KIBATI, Congo, Nov 1 (Reuters) - Two European ministers promised help on Saturday to desperate refugees who have fled fighting in east Congo, but played down the idea of the European Union sending troops there to protect civilians.

French Foreign Minister Bernard Kouchner and British Foreign Secretary David Miliband were mobbed by displaced civilians at a camp in Democratic Republic of Congo's North Kivu province, where a recent rebel offensive triggered a humanitarian crisis.

They were on a mission to gauge what aid the EU could give to Congo's government and hard-pressed United Nations peacekeepers and foreign aid workers struggling to help tens of thousands of starving, thirsty and exhausted people.

France, which holds the rotating EU presidency, this week proposed the idea of the bloc sending up to 1,500 troops to Congo to support the 17,000-strong U.N. peacekeeping mission there and to help deliver increased humanitarian assistance.

But while Kouchner and Miliband both said a humanitarian operation was on the cards, they indicated the option of an EU military deployment, which has encountered resistance from some European member states, was only under study.

"I don't think we're here to discuss an EU force. We're here to discuss the humanitarian situation," Miliband said at Kibati, 20 km (12 miles) north of North Kivu provincial capital Goma.

Miliband and Kouchner, who earlier met Congolese President Joseph Kabila, later flew to neighbouring Rwanda to lobby President Paul Kagame's government to support a lasting peace deal in North Kivu. Congo and Rwanda have accused each other of backing rival rebel groups.

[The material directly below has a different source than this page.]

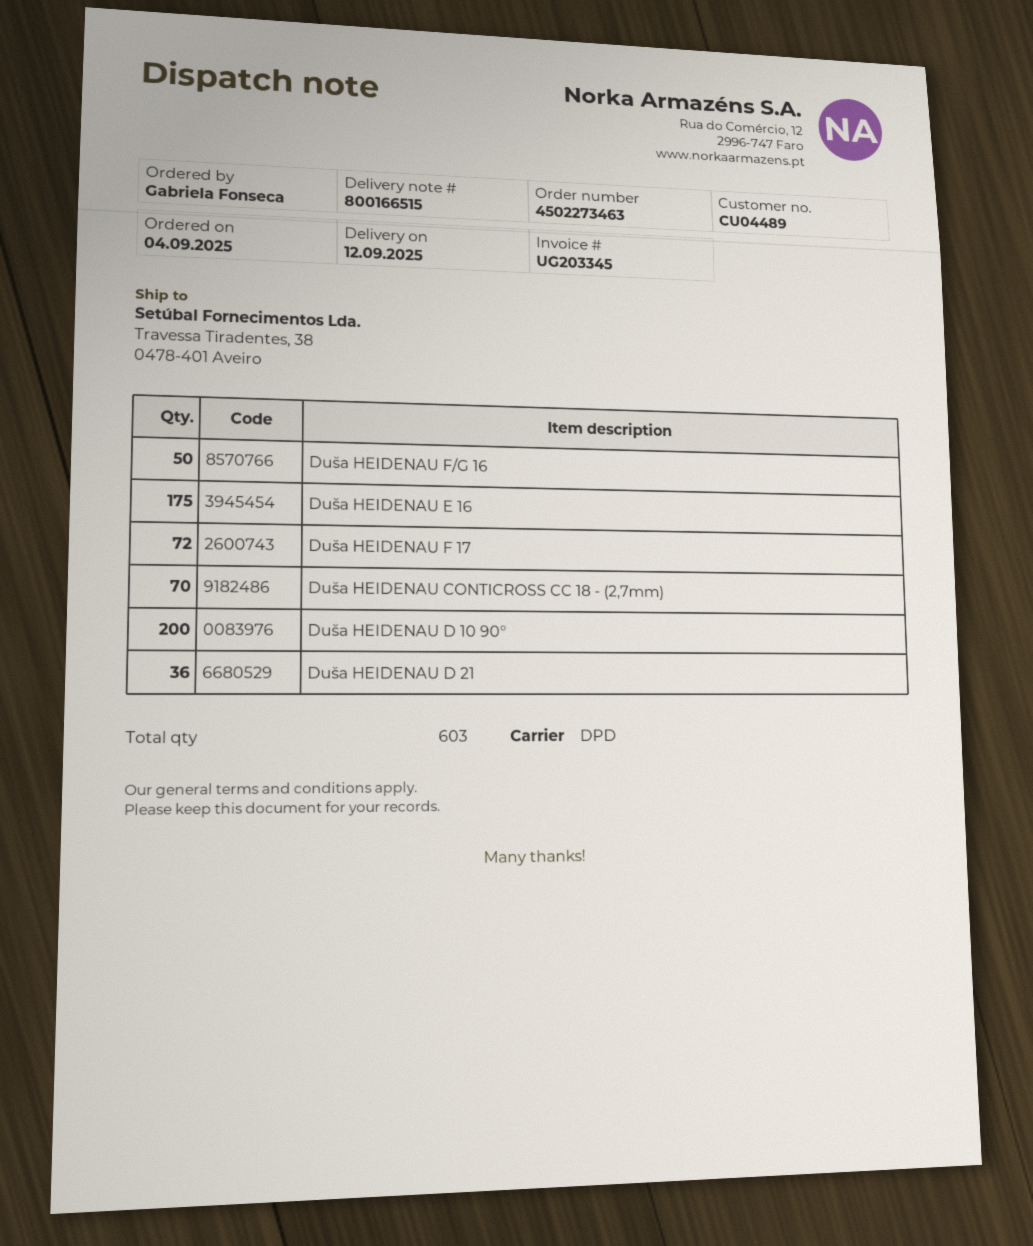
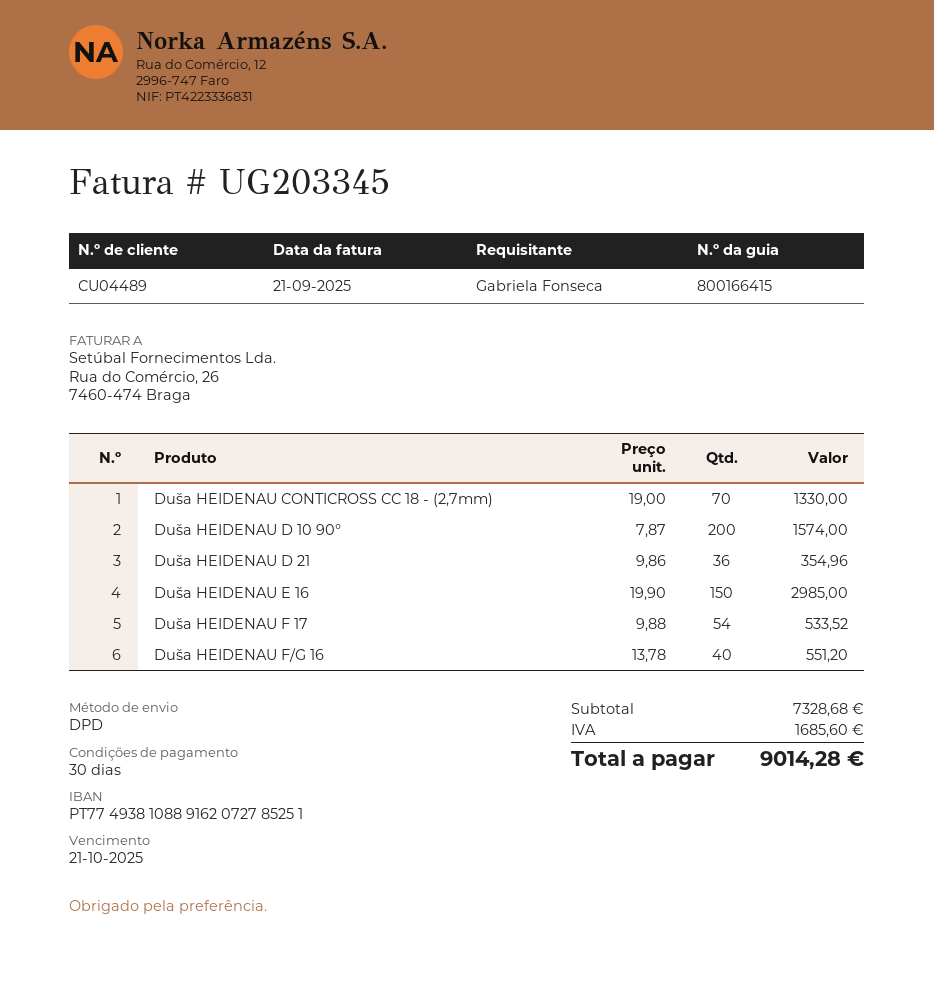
delivery note number: 800166515 -> 800166415
Duša HEIDENAU F/G 16: 50 -> 40
Duša HEIDENAU E 16: 175 -> 150
Duša HEIDENAU F 17: 72 -> 54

The recent offensive by Tutsi rebels loyal to renegade General Laurent Nkunda, and killings and looting by Congolese army troops, have created what foreign relief workers call a "catastrophic" situation in North Kivu.

But a ceasefire declared by Nkunda seemed to be holding.

While Miliband and Kouchner pledged more European aid, refugees said what they really needed was more security.

"We only want to return home. Food isn't a solution," refugee Emelie Manigera said at Kibati.

The world's largest U.N. peacekeeping force is deployed in Congo but has been badly stretched by rebel and militia violence and was unable to halt Nkunda's rapid advance in the east.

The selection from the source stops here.